Since version 0.10, nkululeko supports facebook's wav2vec 2.0 embeddings as acoustic features.
This post shows you how to set this up.
Table of Contents
1) extend your environment
Firstly, set up your normal nkululeko installation
Then, within the activated environment, install the additional modules that are needed by the wav2vec model
pip install -r requirements_wav2vec.txt
2) download the pretrained model
Wav2vec 2.0 is an end-to-end architecture to do speech to text, but pretrained models can be used as embeddings (from the penultimate hidden layer) to represent speech audio features usable for speaker classification.

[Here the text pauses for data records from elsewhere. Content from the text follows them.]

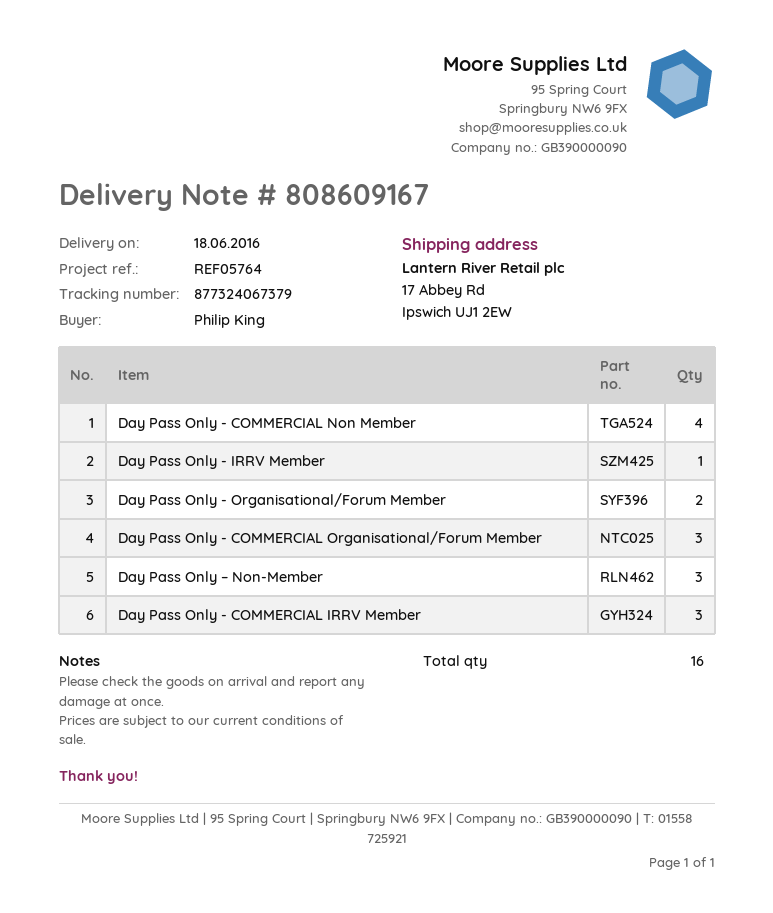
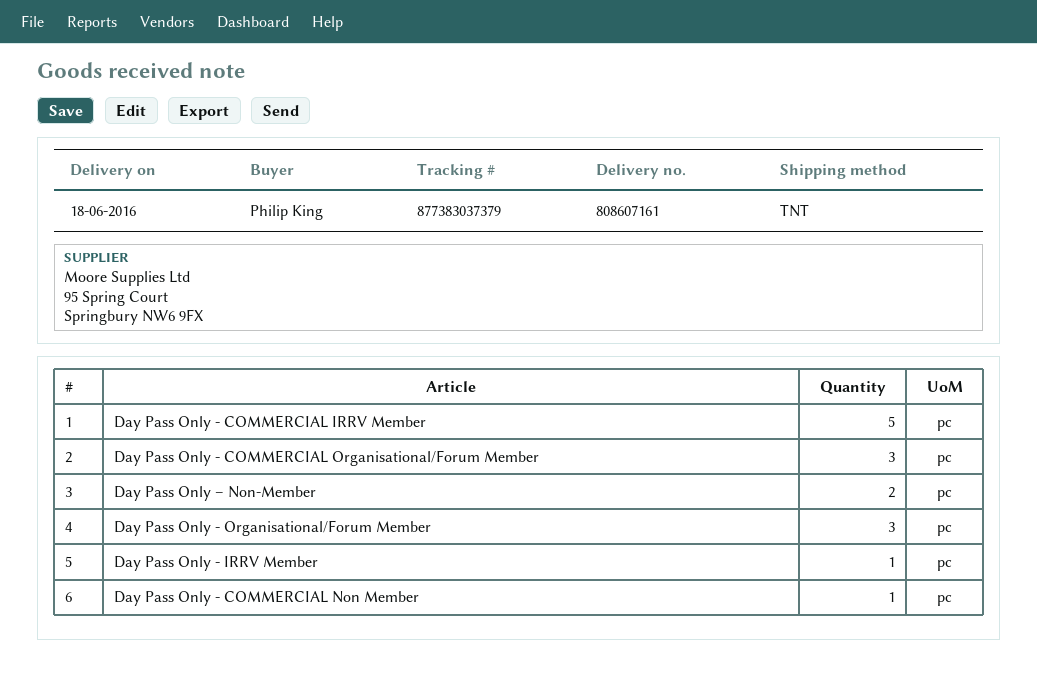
delivery note number: 808609167 -> 808607161
tracking number: 877324067379 -> 877383037379
Day Pass Only - COMMERCIAL Non Member: 4 -> 1
Day Pass Only - Organisational/Forum Member: 2 -> 3
Day Pass Only – Non-Member: 3 -> 2
Day Pass Only - COMMERCIAL IRRV Member: 3 -> 5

Facebook published several pretrained models that can be accessed
from hugginface.
a) get git-lfs
First, you should get the git version that supports large file download (the model we target here is about 1.5 GB).
In linux ubuntu, I do
sudo apt install git-lfs
with other operating systems you should google how to get git-lfs
b) download the model
Go to the huggingface repository for the model and copy the url.
Clone the repository somewhere on your computer:
git-lfs clone https://huggingface.co/facebook/wav2vec2-large-robust-ft-swbd-300h
set up nkululeko
in your nkululeko configuration (*.ini) file, set the feature extractor as eav2vec and denote the path to the model like this:
[FEATS]
type = wav2vec
model = /my path to the huggingface model/
That's all!